*What is being asked*
Excerpt from the entries below: please repeat exactly the lines from the one containing "[50,311,256,329] [81,331,372,349] //" through the last one, both ends included, with no pictures.

*Source data*

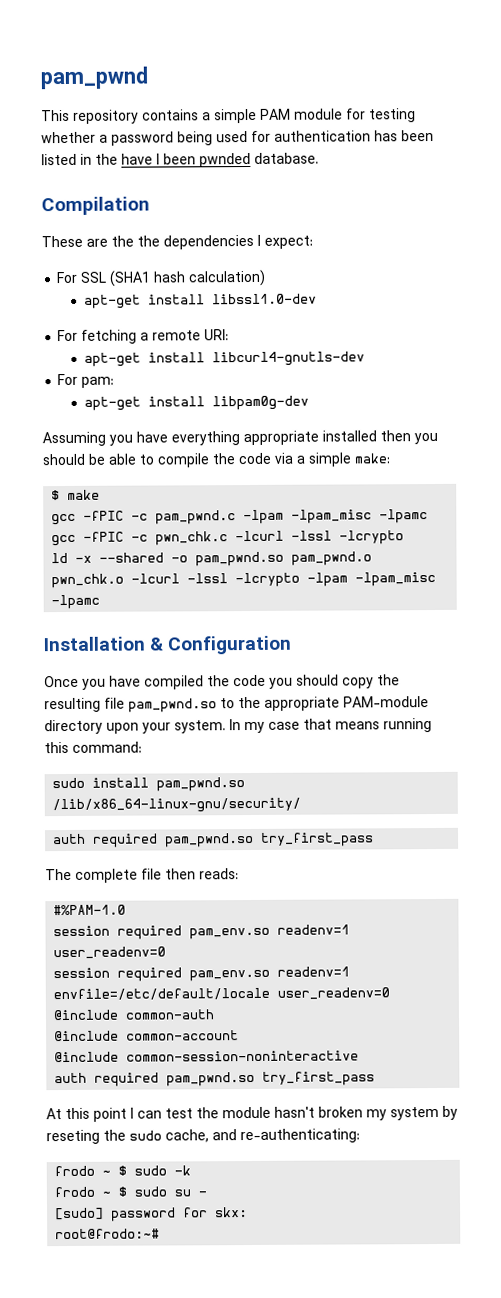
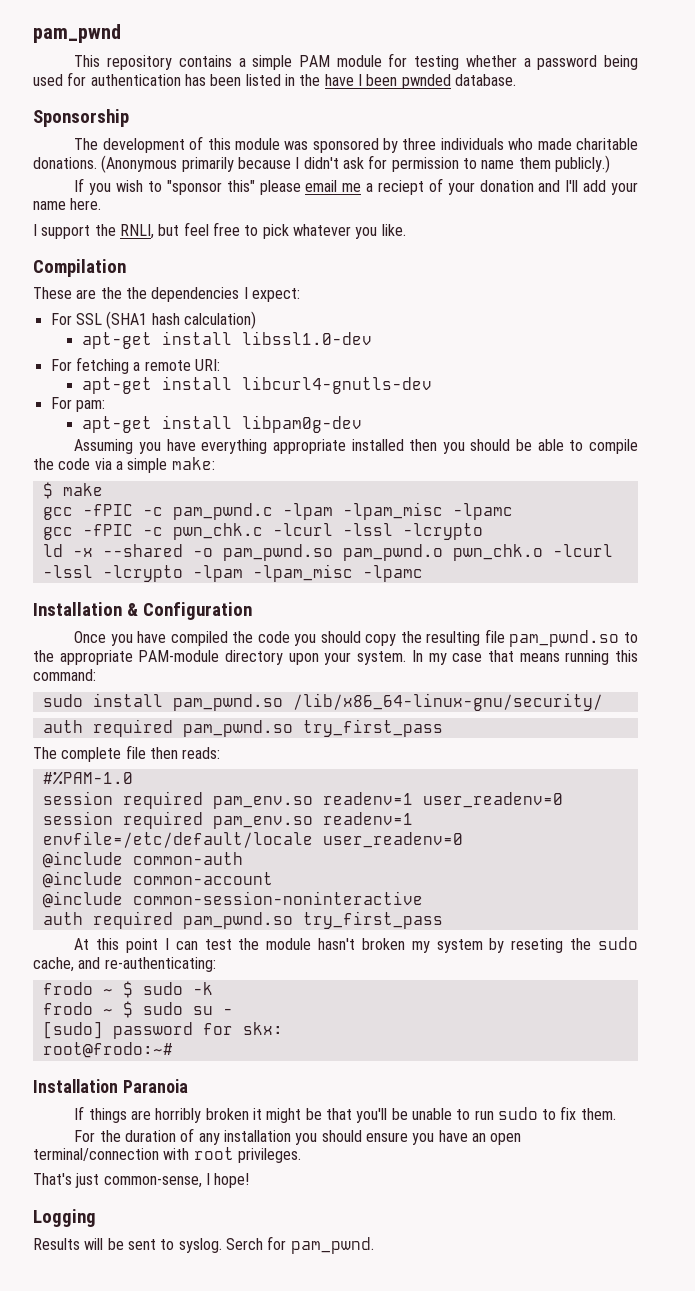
(319, 158) none -> [33,109,129,127] [74,136,638,153] [33,155,610,173] [74,178,638,195] [33,198,102,210] [33,222,406,239] // Sponsorship // The development of this module was sponsored by three individuals who made charitable donations. (Anonymous primarily because I didn't ask for permission to name them publicly.) // If you wish to "sponsor this" please email me a reciept of your donation and I'll add your name here. // I support the RNLI, but feel free to pick whatever you like.
(161, 1234) none -> [33,1079,188,1093] [74,1106,616,1123] [74,1128,522,1145] [33,1147,301,1163] [33,1173,250,1188] [33,1209,96,1227] [33,1236,374,1254] // Installation Paranoia // If things are horribly broken it might be that you'll be unable to run sudo to fix them. // For the duration of any installation you should ensure you have an open terminal/connection with root privileges. // That's just common-sense, I hope! // Logging // Results will be sent to syslog. Serch for pam_pwnd.

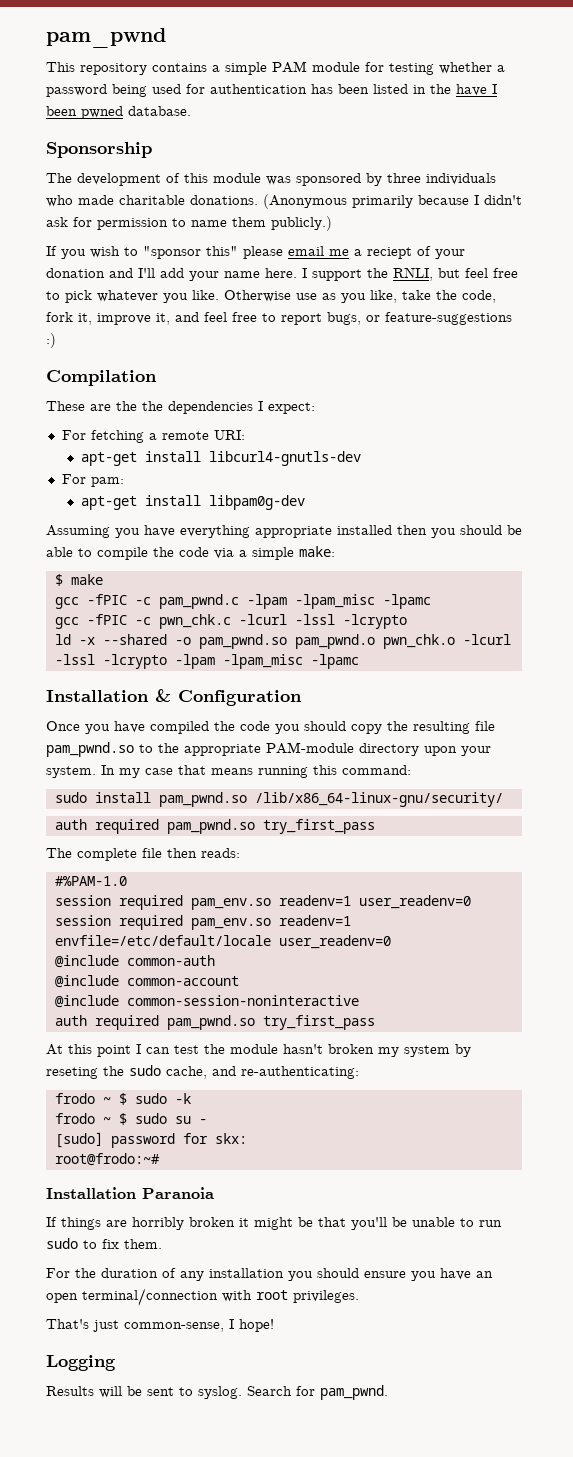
[401,74,451,89] pwnded -> [81,106,123,119] pwned
(102, 204) // -> (297, 273) none
(406, 230) none -> [224,290,496,303] [46,312,512,325] [46,333,56,348] Otherwise use as you like, take the code, fork it, improve it, and feel free to report bugs, or feature-suggestions :)
[50,311,256,329] [81,331,372,349] // For SSL (SHA1 hash calculation) // apt-get install libssl1.0-dev -> (315, 408) none
[225,1238,263,1250] Serch -> [247,1386,292,1396] Search

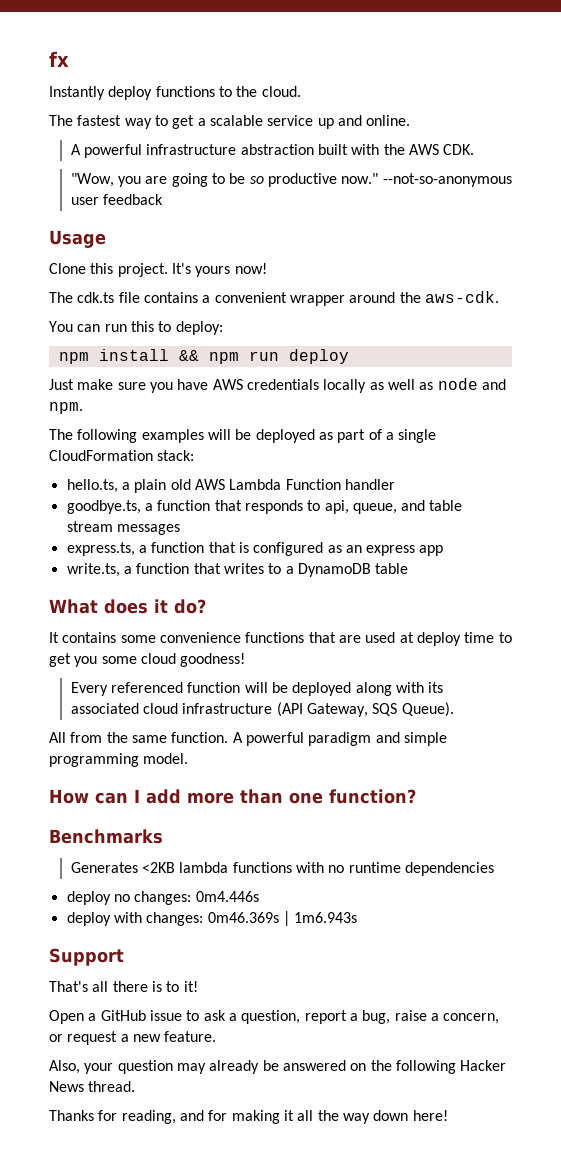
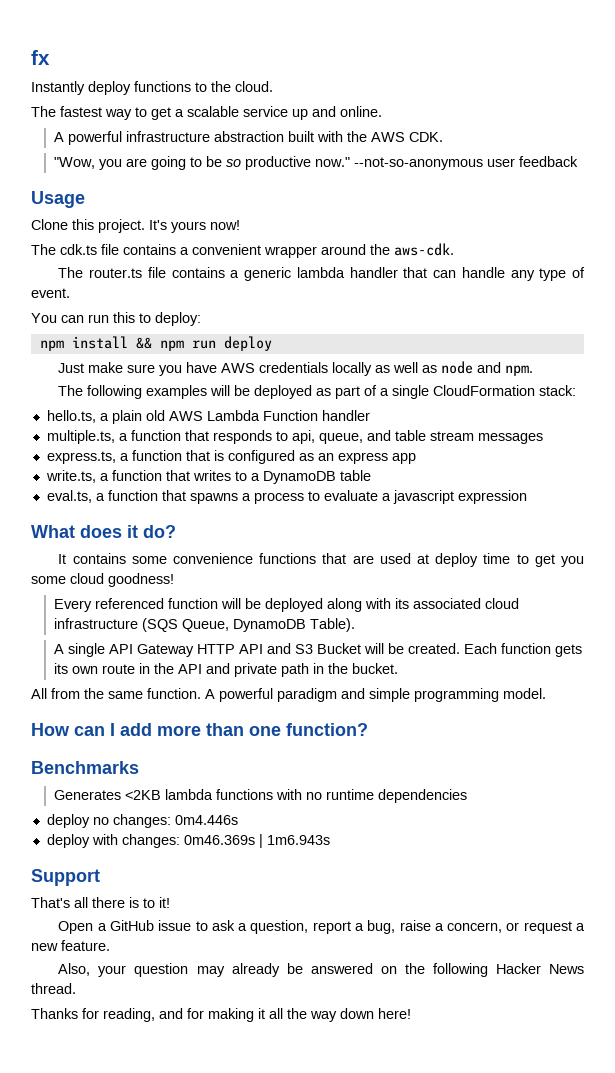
(499, 297) none -> [58,267,586,281] [31,288,70,298] // The router.ts file contains a generic lambda handler that can handle any type of event.
[66,500,141,514] goodbye.ts, -> [46,430,115,444] multiple.ts,
(409, 568) none -> [46,490,527,504] // eval.ts, a function that spawns a process to evaluate a javascript expression
[276,702,454,717] (API Gateway, SQS Queue). -> [142,618,356,632] [54,643,583,657] [54,663,399,677] (SQS Queue, DynamoDB Table). // A single API Gateway HTTP API and S3 Bucket will be created. Each function gets its own route in the API and private path in the bucket.

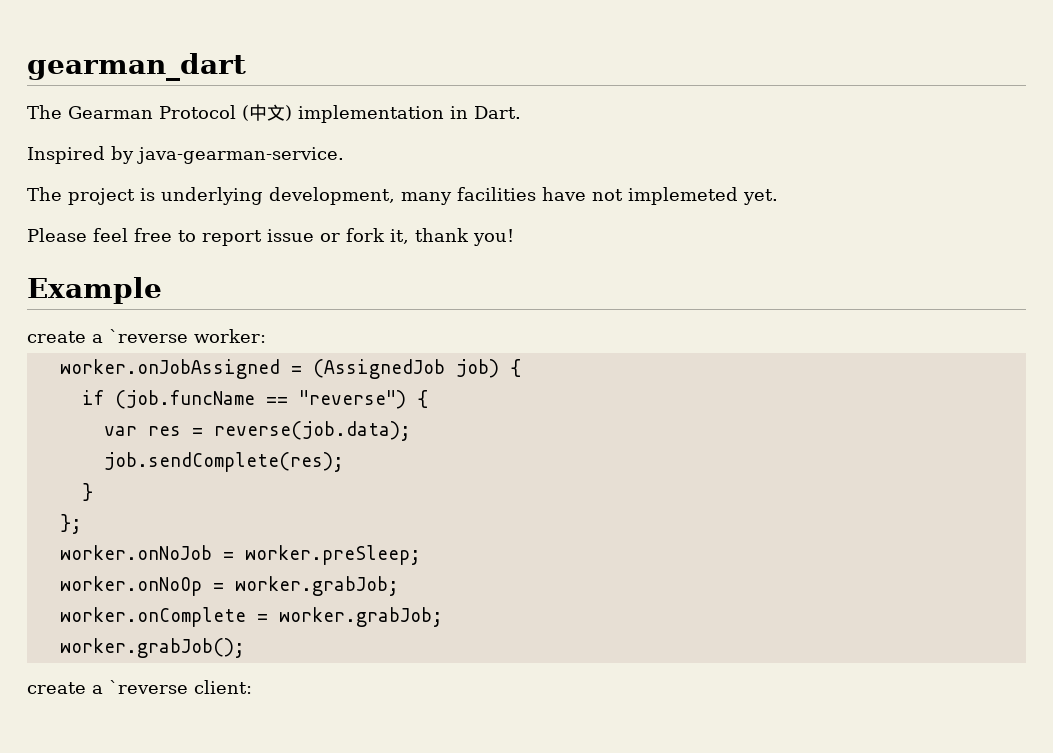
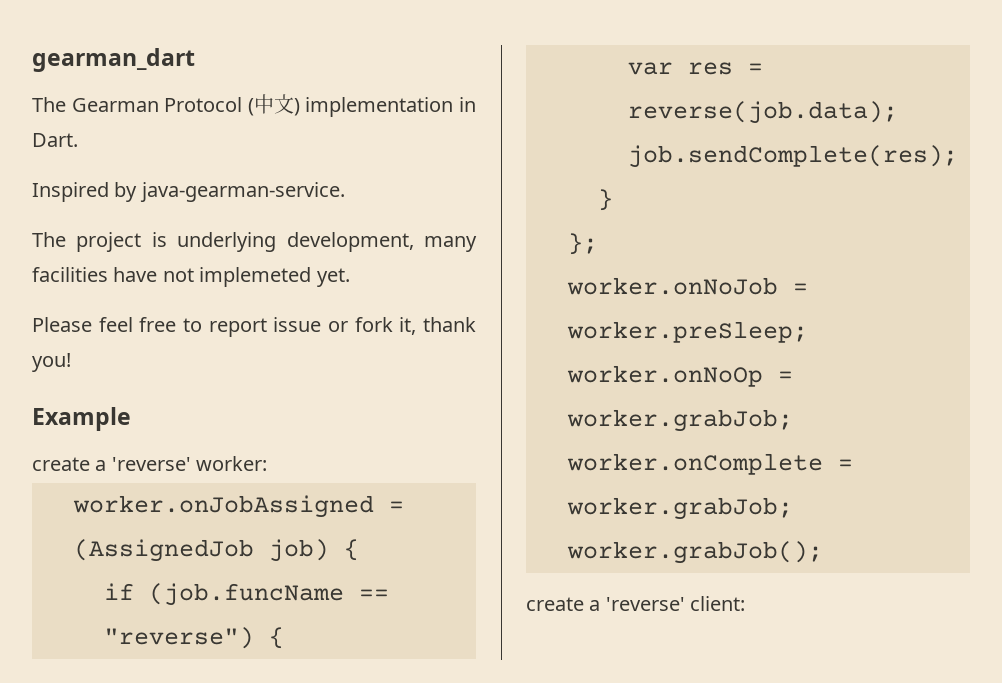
[109,329,188,343] `reverse -> [111,457,191,471] 'reverse'
[109,680,188,694] `reverse -> [605,597,685,611] 'reverse'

*Exercise answer*
[50,311,256,329] [81,331,372,349] // For SSL (SHA1 hash calculation) // apt-get install libssl1.0-dev -> (315, 408) none
[225,1238,263,1250] Serch -> [247,1386,292,1396] Search

(499, 297) none -> [58,267,586,281] [31,288,70,298] // The router.ts file contains a generic lambda handler that can handle any type of event.
[66,500,141,514] goodbye.ts, -> [46,430,115,444] multiple.ts,
(409, 568) none -> [46,490,527,504] // eval.ts, a function that spawns a process to evaluate a javascript expression
[276,702,454,717] (API Gateway, SQS Queue). -> [142,618,356,632] [54,643,583,657] [54,663,399,677] (SQS Queue, DynamoDB Table). // A single API Gateway HTTP API and S3 Bucket will be created. Each function gets its own route in the API and private path in the bucket.

[109,329,188,343] `reverse -> [111,457,191,471] 'reverse'
[109,680,188,694] `reverse -> [605,597,685,611] 'reverse'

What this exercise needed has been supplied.